When wireless companies apply this week to bid on newly available public airwaves, they will also be committing – again – to an unpublicized accord that governs how they will help police and intelligence agencies monitor suspects.
For nearly two decades, Ottawa officials have told telecommunications companies that one of the conditions of obtaining a licence to use wireless spectrum is to provide government with the capability to monitor the devices that use the spectrum. The Sept. 17 kickoff of the auction-countdown process will underscore that commitment, made out of sight of most Canadians because it is deemed too sensitive by the government.
Documents show that court-approved surveillance in Canada is governed by 23 specific technical surveillance standards known as the Solicitor General's Enforcement Standards (SGES).
Any firm taking part in a wireless auction can obtain a copy, but the contents are not available to the general public.
But The Globe and Mail has obtained past and current versions of the accord, which governs the way that mobile-phone companies help police pursue suspects by monitoring telecommunications – including eavesdropping, reading SMS texts, pinpointing users' whereabouts, and even unscrambling some encrypted communications.
Wireless carriers are told they must be ready to hand over such data should police or intelligence agencies compel the release of the information through judicially authorized warrants.

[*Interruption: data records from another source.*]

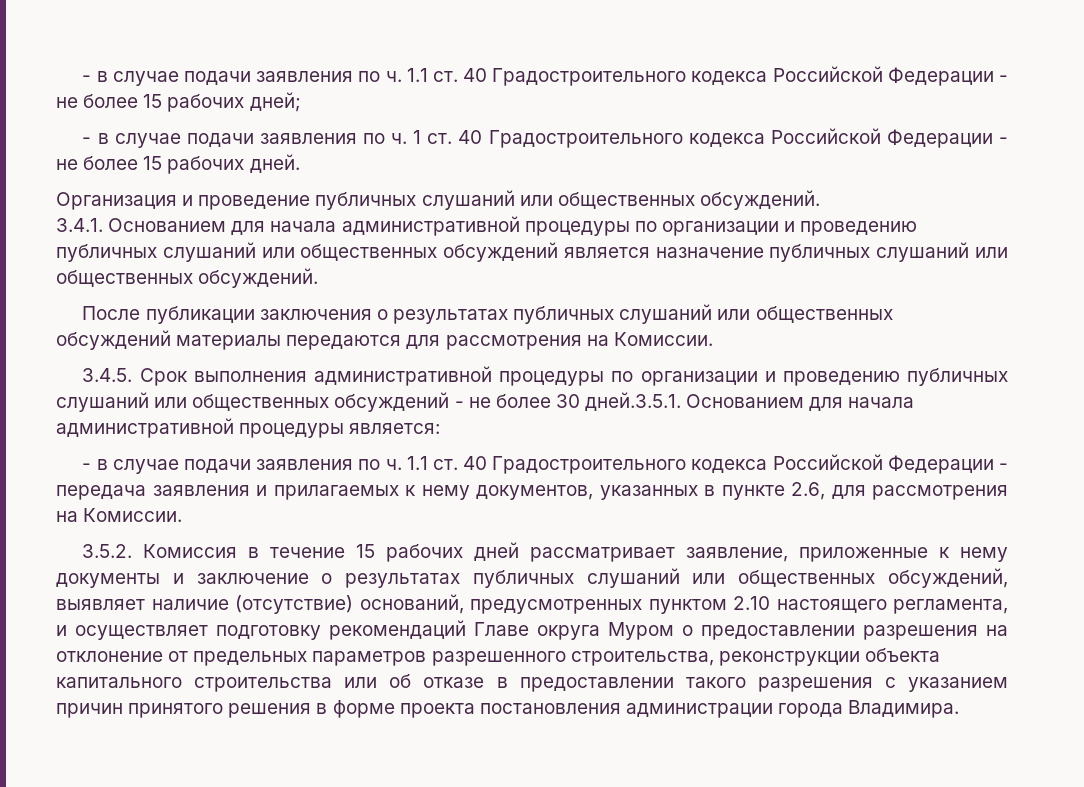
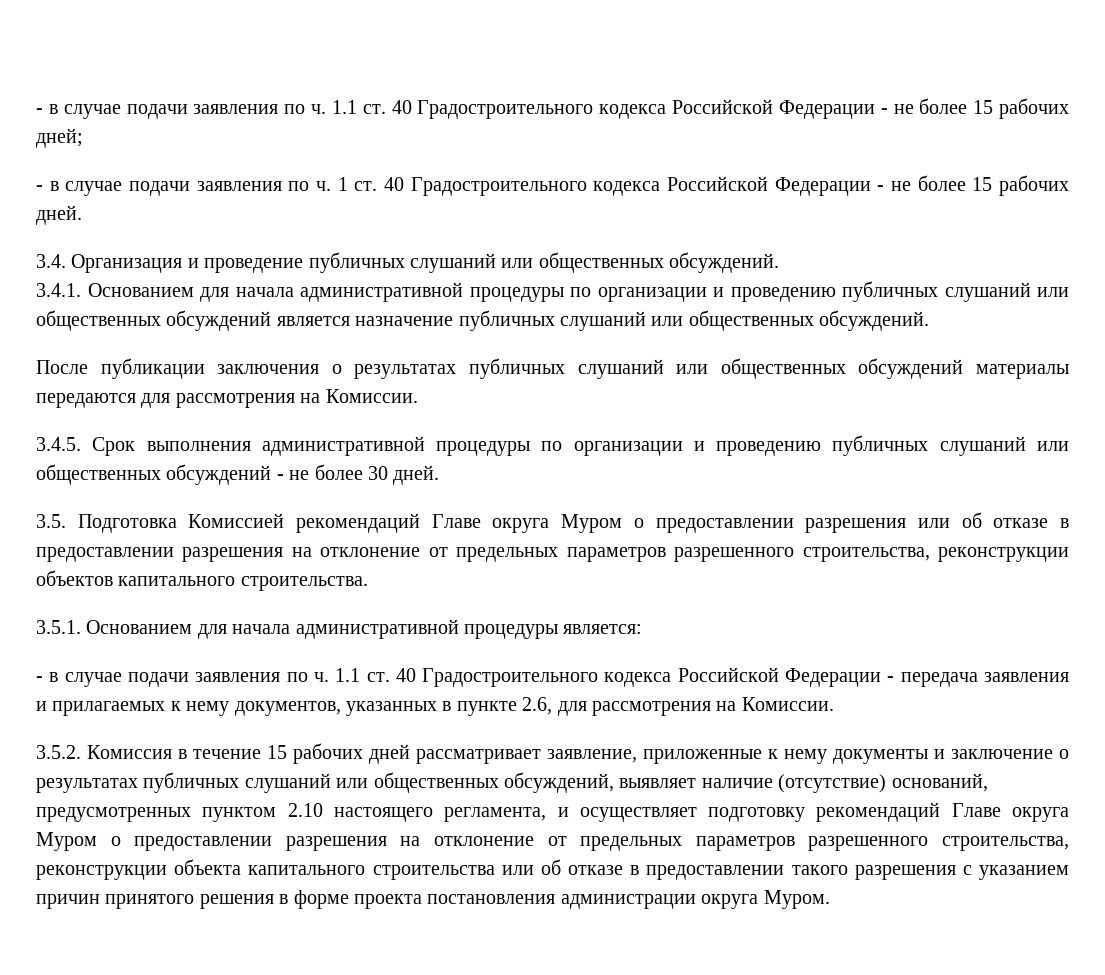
- Организация и проведение публичных слушаний или общественных обсуждений.
+ 3.4. Организация и проведение публичных слушаний или общественных обсуждений.
- 3.4.5. Срок выполнения административной процедуры по организации и проведению публичных слушаний или общественных обсуждений - не более 30 дней.3.5.1. Основанием для начала административной процедуры является:
+ 3.4.5. Срок выполнения административной процедуры по организации и проведению публичных слушаний или общественных обсуждений - не более 30 дней.
+ 3.5. Подготовка Комиссией рекомендаций Главе округа Муром о предоставлении разрешения или об отказе в предоставлении разрешения на отклонение от предельных параметров разрешенного строительства, реконструкции объектов капитального строительства.
+ 3.5.1. Основанием для начала административной процедуры является:
- 3.5.2. Комиссия в течение 15 рабочих дней рассматривает заявление, приложенные к нему документы и заключение о результатах публичных слушаний или общественных обсуждений, выявляет наличие (отсутствие) оснований, предусмотренных пунктом 2.10 настоящего регламента, и осуществляет подготовку рекомендаций Главе округа Муром о предоставлении разрешения на отклонение от предельных параметров разрешенного строительства, реконструкции объекта капитального строительства или об отказе в предоставлении такого разрешения с указанием причин принятого решения в форме проекта постановления администрации города Владимира.
+ 3.5.2. Комиссия в течение 15 рабочих дней рассматривает заявление, приложенные к нему документы и заключение о результатах публичных слушаний или общественных обсуждений, выявляет наличие (отсутствие) оснований, предусмотренных пунктом 2.10 настоящего регламента, и осуществляет подготовку рекомендаций Главе округа Муром о предоставлении разрешения на отклонение от предельных параметров разрешенного строительства, реконструкции объекта капитального строительства или об отказе в предоставлении такого разрешения с указанием причин принятого решения в форме проекта постановления администрации округа Муром.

Such information goes well beyond traditional wiretaps, and also includes phone logs and keystrokes.
Police and intelligence officials say the surveillance is crucial, given that it can help them gather evidence, make arrests and locate missing persons.
Canadian carriers say they support the need to supply surveillance information. "Telus fully supports law enforcement's need to carry out interception of communications with a properly executed court warrant," said company spokesman Shawn Hall, before adding that Telus "will challenge court orders we think overreach."
Mark Langton, a spokesman for BCE Inc., also said his company only provides police access to its systems if it sees a court-approved warrant. "The standards are public and are a requirement for a wireless licence – they would for example be made available to anyone taking part in a spectrum auction," he said.
While the SGES accord is a linchpin of today's lawful surveillance in Canada, it is hardly known to anyone, outside of government and industry circles. "This document contains sensitive content and is not publicly available," said Jean-Paul Duval, a Public Safety Canada spokesman, in an e-mail declining an interview. (This federal department, which oversees the SGES accord through its National Security Technology Division, succeeded the old Solicitor-General's ministry.)
Recent leaks have revealed just how much U.S. security agencies, working hand in hand with U.S. corporations, are monitoring global telecommunications.
Practices are different in Canada, where the SGES accord spells out how corporations can lawfully help police target individuals. Still, federal privacy officials say they are concerned by the lack of transparency surrounding the accord.
"We would suggest that a piece that governs the behaviour of telecom providers licensed to operate in Canada ought to be available for public discussion by parliamentarians, academics and security researchers," said Scott Hutchinson, a spokesman for the Privacy Commissioner of Canada.
"Real-time, full-time" eavesdropping on conversations is just one of the capabilities sought by police, according to the standards. Authorities also want records of call logs, texts, keystrokes and other data, including "the most accurate geographical location known."
Once surveillance is up and running, the telcos are told to pass along what data they can in a fraction of a second. "Call-associated data will be made available within milliseconds ... 100ms-500ms is the desirable target," says the directives, which add that the intercepts are relayed via secure lines to a "law enforcement monitoring facility."
The companies are also told to help authorities screen out calls between suspects and lawyers. Carriers that help their customers scramble communications must decrypt them. "Law enforcement requires that any type of encryption algorithm that is initiated by the service provider must be provided to the law-enforcement agency unencrypted."